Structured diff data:
....

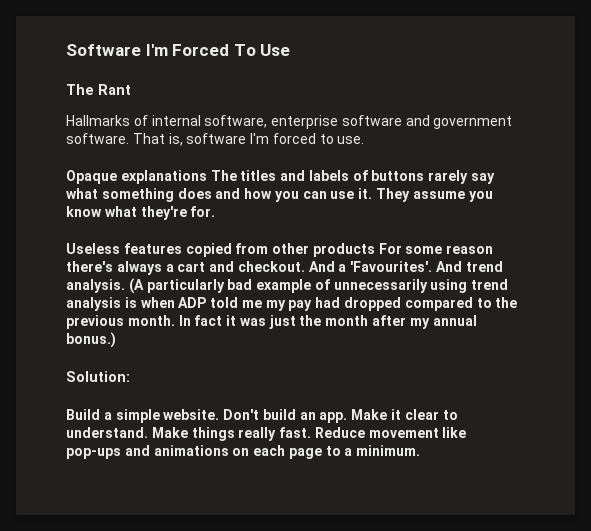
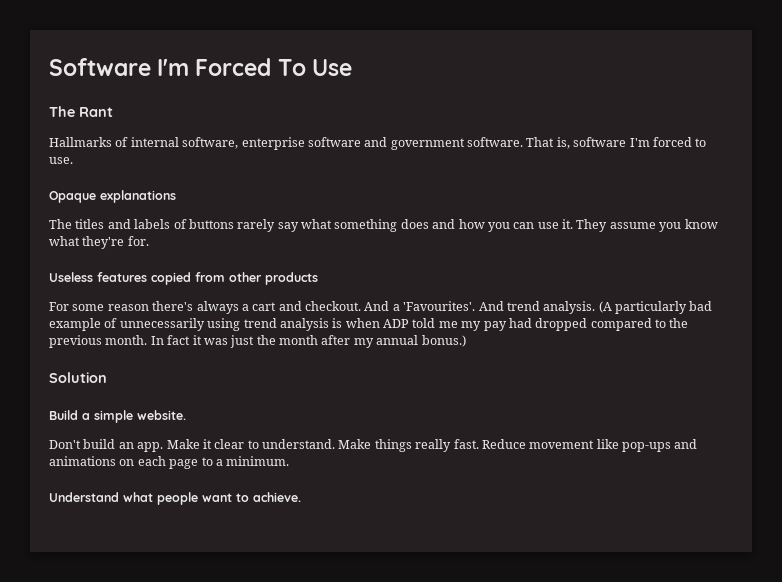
- Opaque explanations The titles and labels of buttons rarely say what something does and how you can use it.
+ Opaque explanations
+ The titles and labels of buttons rarely say what something does and how you can use it.
- Useless features copied from other products For some reason there's always a cart and checkout.
+ Useless features copied from other products
+ For some reason there's always a cart and checkout.
- Solution:
+ Solution
- Build a simple website. Don't build an app.
+ Build a simple website.
+ Don't build an app.
+ Understand what people want to achieve.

....

Every line above should be reproduced exactly, please, with no pictures included.

- Opaque explanations The titles and labels of buttons rarely say what something does and how you can use it.
+ Opaque explanations
+ The titles and labels of buttons rarely say what something does and how you can use it.
- Useless features copied from other products For some reason there's always a cart and checkout.
+ Useless features copied from other products
+ For some reason there's always a cart and checkout.
- Solution:
+ Solution
- Build a simple website. Don't build an app.
+ Build a simple website.
+ Don't build an app.
+ Understand what people want to achieve.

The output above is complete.